Imagine all the soldiers overseas who can easily tell how many bullets are in their guns, and how much ammo they have in reserve.
A GPS might still be useful for street-by-street navigation, but when you have an objective in mind, a waypoint could make sure you’ve always got your bearings, and know how far away you are from the sandwich shop or work. Speaking of work, objective indicators could easily keep workers on track with priority tasks and the like. Car dashboards would be rendered essentially unnecessary.
That’s great and all, but…
How many times a day do you take your phone out of your pocket to look at it? A lot, probably. Think of how distracting that is, being bombarded with all that information. Imagine that you could always see these details, even when your eyes were closed.
I can’t even imagine how paranoid I would start to become any time I saw my health bar begin to dwindle for some reason that wasn’t particularly apparent—even if it were as simple as my not having had a glass of water that day. Also, the amount of privacy lost if any of these details were also displayed to the people around you would be astronomical. We’re already giving away our information to others at alarming rates, but for someone to see how badly I need to drop a deuce at any given moment would be a new level of TMI.

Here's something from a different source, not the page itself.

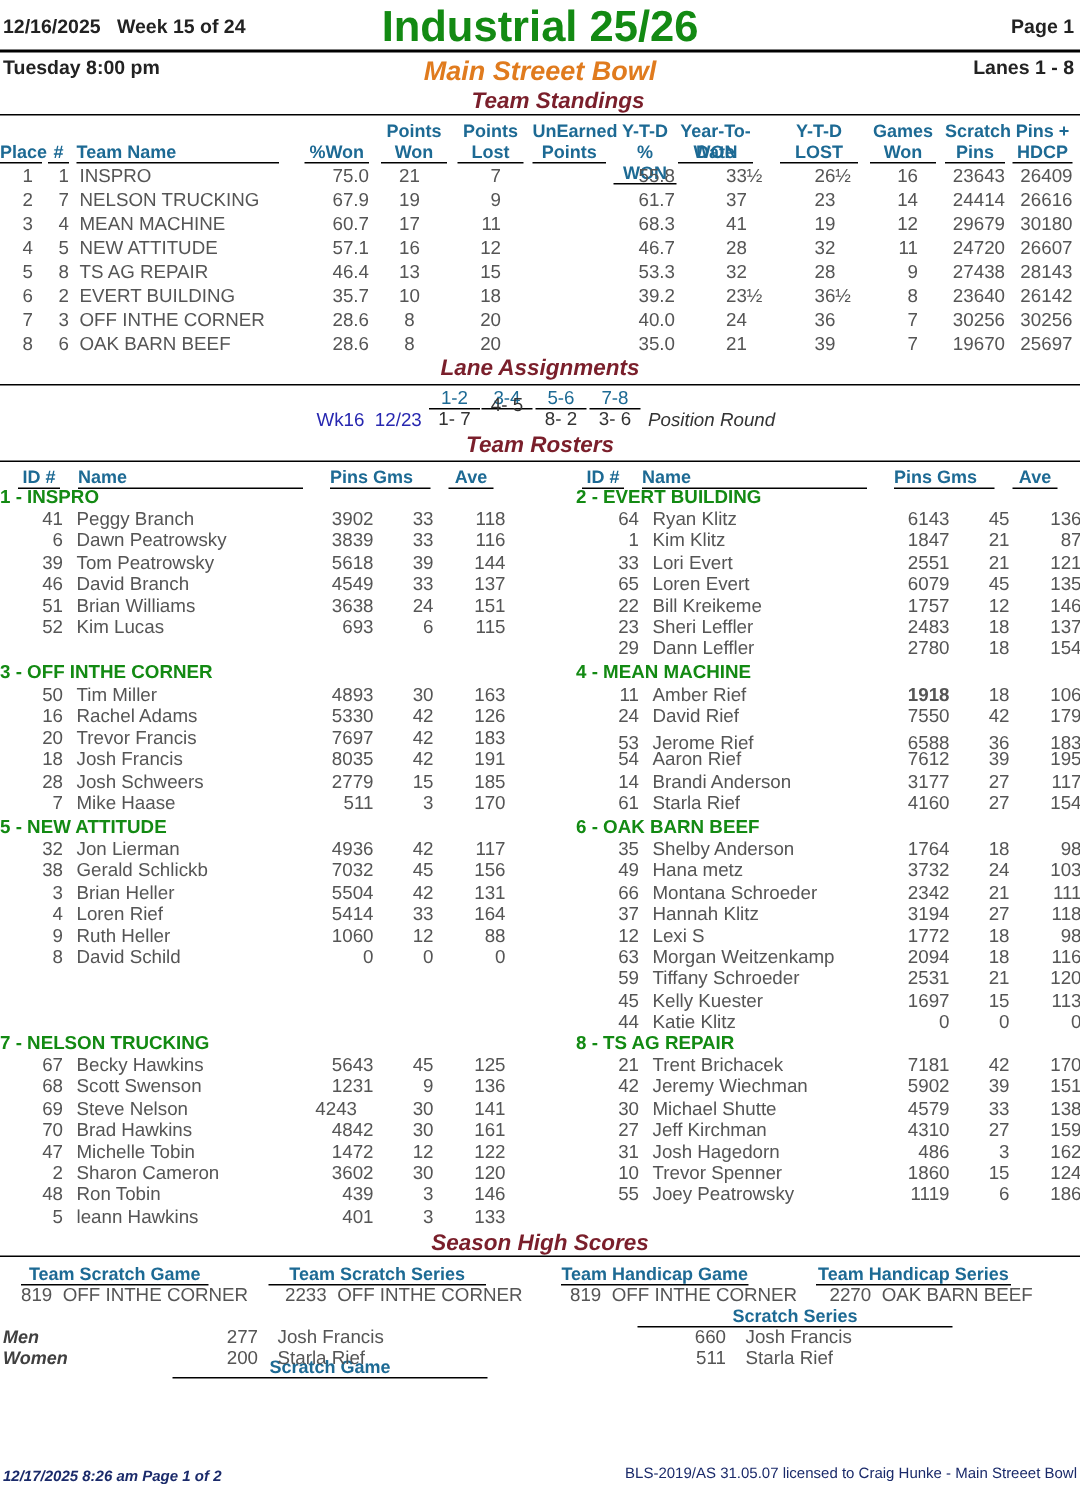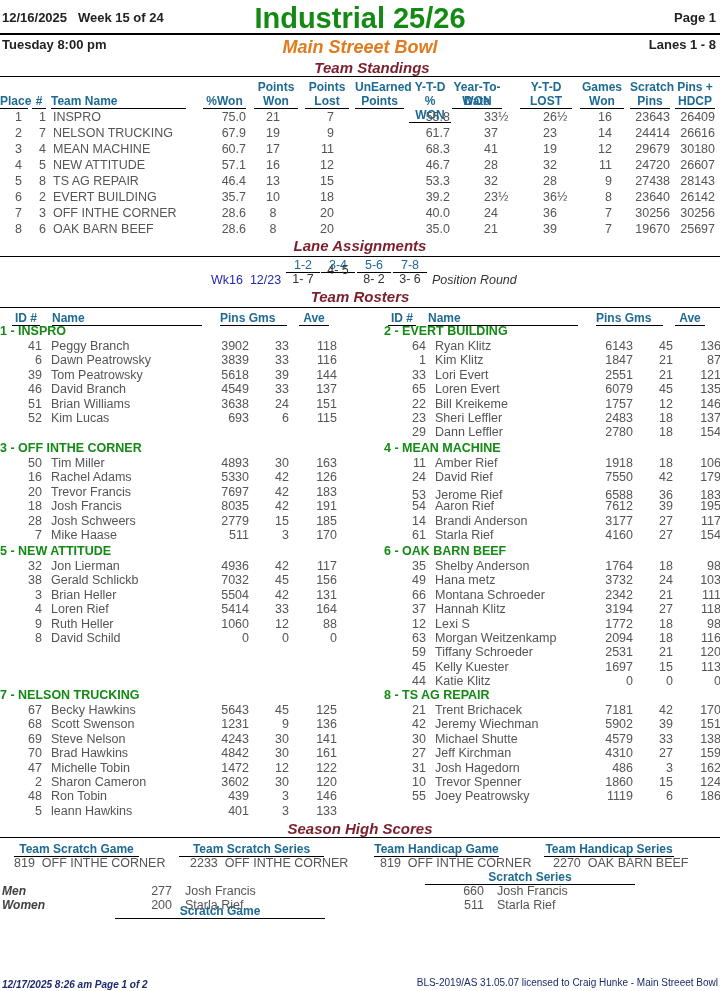"1918" div.abs { font-weight: none -> bold }
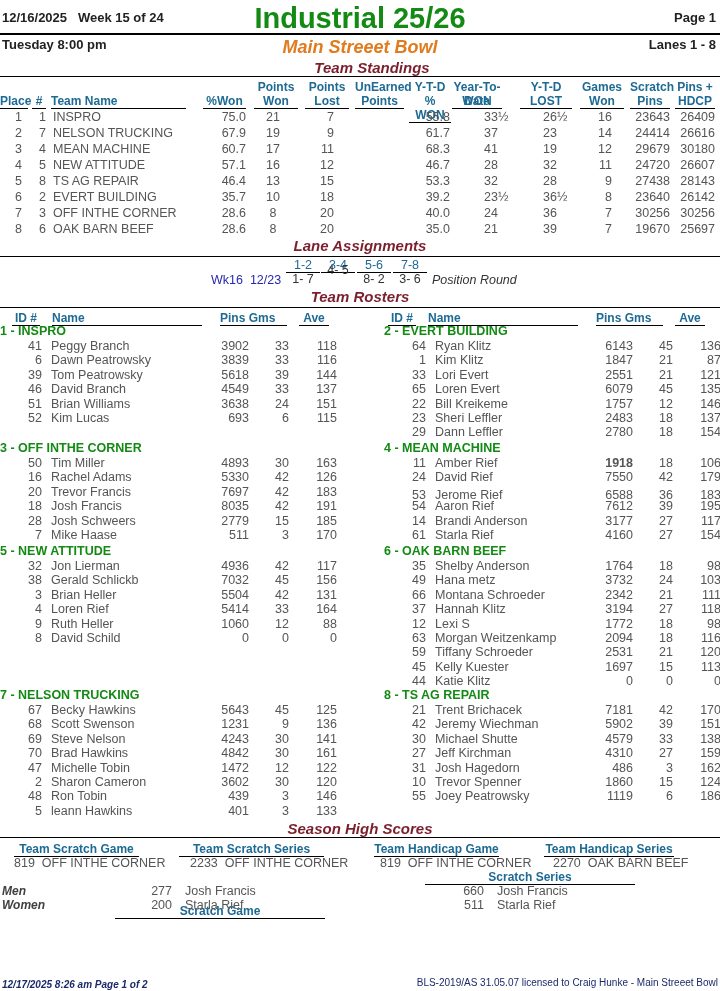"4243" div.abs { left: 200px -> 189px }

It practically doesn’t matter what kind, the popularity of new superhero movies and TV shows alongside their even-more-storied comic book companions is more than enough evidence that most people would be stoked to be imbued with some kind of superpower.
All the world’s problems solved!
All these badass people with awesome abilities could help makind to achieve so much. You’ve seen what one person with these abilities can do in a game, something like inFamous, where you go from nothing to savior of man in a matter of days, even when other people with powers exist, and that’s a hero fantasy almost no one can deny having had.

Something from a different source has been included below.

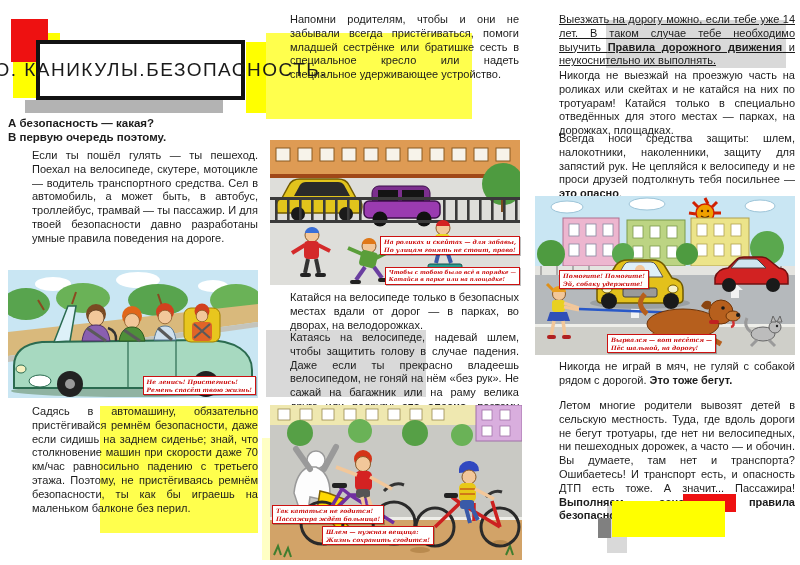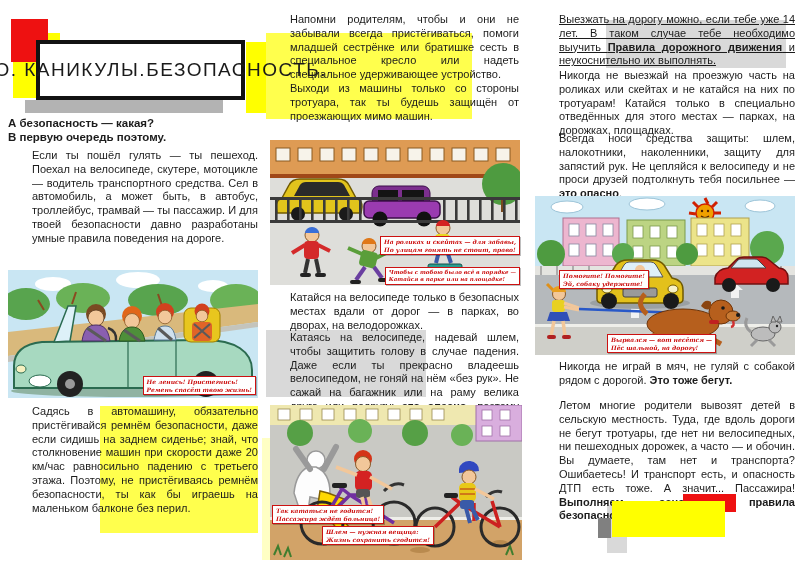"Выходи из машины только со" p { html: <p>Выходи из машины только со стороны тротуара, так ты будешь защищён от проезжающих мимо машин.</p> -> none }
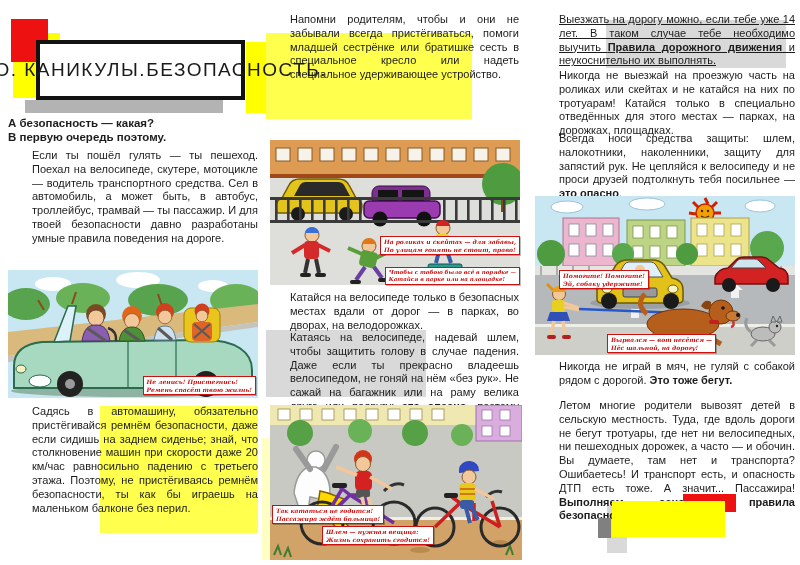"Садясь в автомашину, обязательно" p { text: 20 -> 70 }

Even if the powers were oddly specific, they could be useful. Super-smart scientists, ultra-efficient dry cleaners, people that can fly faster than the speed of sound, or didn’t need to breathe, some of these might be very niche, but could offer intense value to the world at large.
Surely there’s someone you’ve been in the presence of in the last few hours that you know, for an absolute fact, would be wholly unable to deal with great power in any sort of beneficial or responsible way. Whether that stems from their proclivity toward less-then-morally acceptable acts, their inability to properly handle conflict, their general douchery, or their massive ineptitude. If you’re reading this in the car, I can guarantee you’re going to share a stoplight with a person like this within a few minutes (hint: if you’re driving, it’s you, stop reading your phone in the driver’s seat).
Not to mention that the appearance of powers in people also leads to enhanced conflict and the rise of super villains. Wars fought by superheroes are bound to be far more destructive than any we war we can wage with modern technology, and that idiot in the car that decided it didn’t want to use its turn signal and almost hit me doesn’t need any form of direct energy projection that might result in my disintegration, thank you very much.